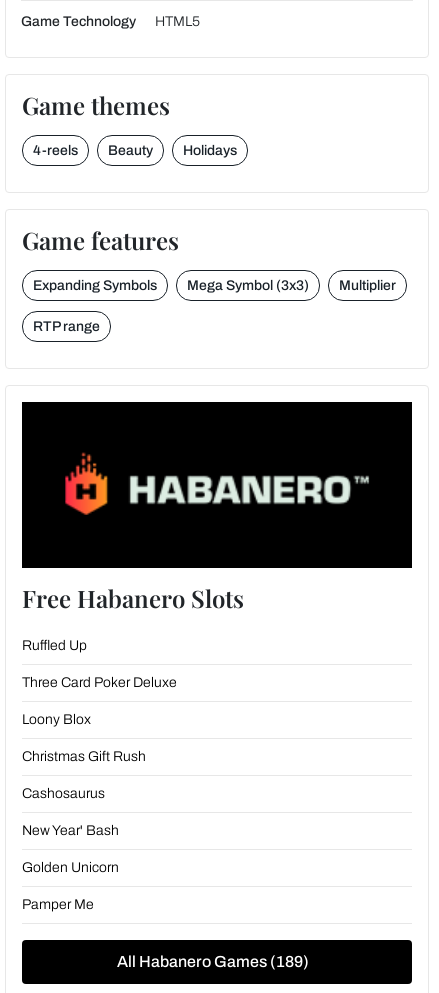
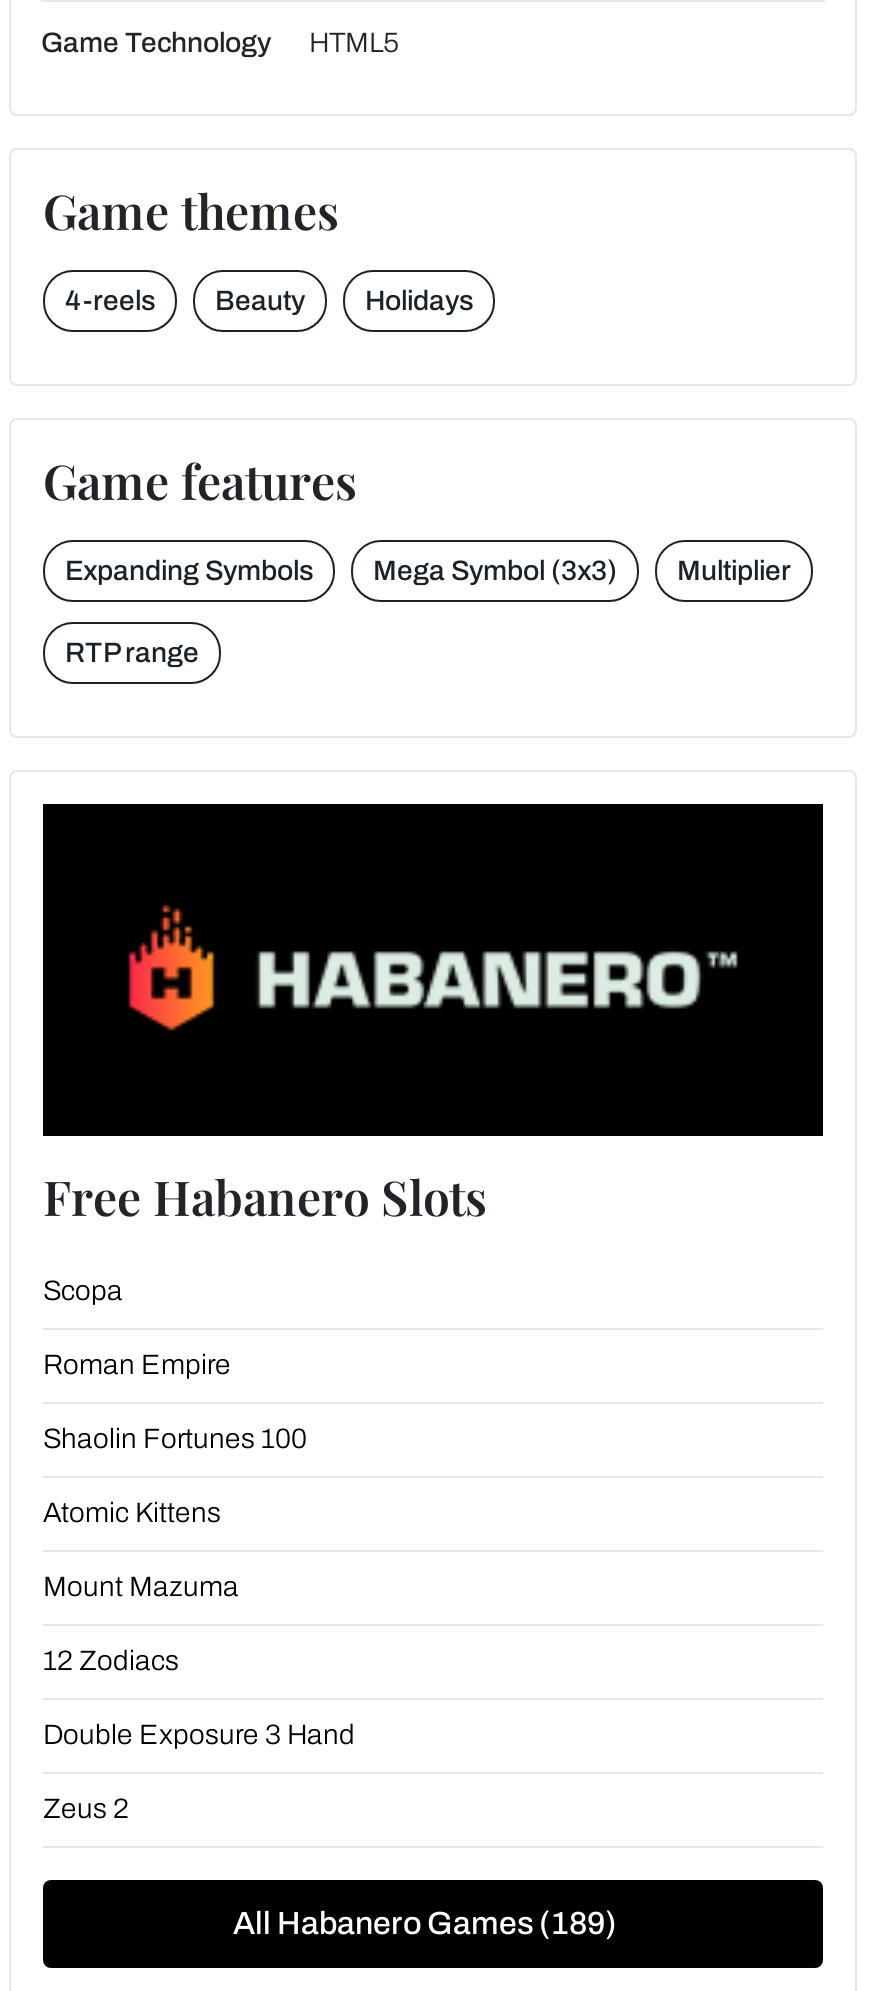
- Ruffled Up
+ Scopa

- Three Card Poker Deluxe
+ Roman Empire

- Loony Blox
+ Shaolin Fortunes 100

- Christmas Gift Rush
+ Atomic Kittens

- Cashosaurus
+ Mount Mazuma

- New Year' Bash
+ 12 Zodiacs

- Golden Unicorn
+ Double Exposure 3 Hand

- Pamper Me
+ Zeus 2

******

Exercise requirements: In the copy, keep every line of the data above exactly and drop each picture.

Response:
- Ruffled Up
+ Scopa

- Three Card Poker Deluxe
+ Roman Empire

- Loony Blox
+ Shaolin Fortunes 100

- Christmas Gift Rush
+ Atomic Kittens

- Cashosaurus
+ Mount Mazuma

- New Year' Bash
+ 12 Zodiacs

- Golden Unicorn
+ Double Exposure 3 Hand

- Pamper Me
+ Zeus 2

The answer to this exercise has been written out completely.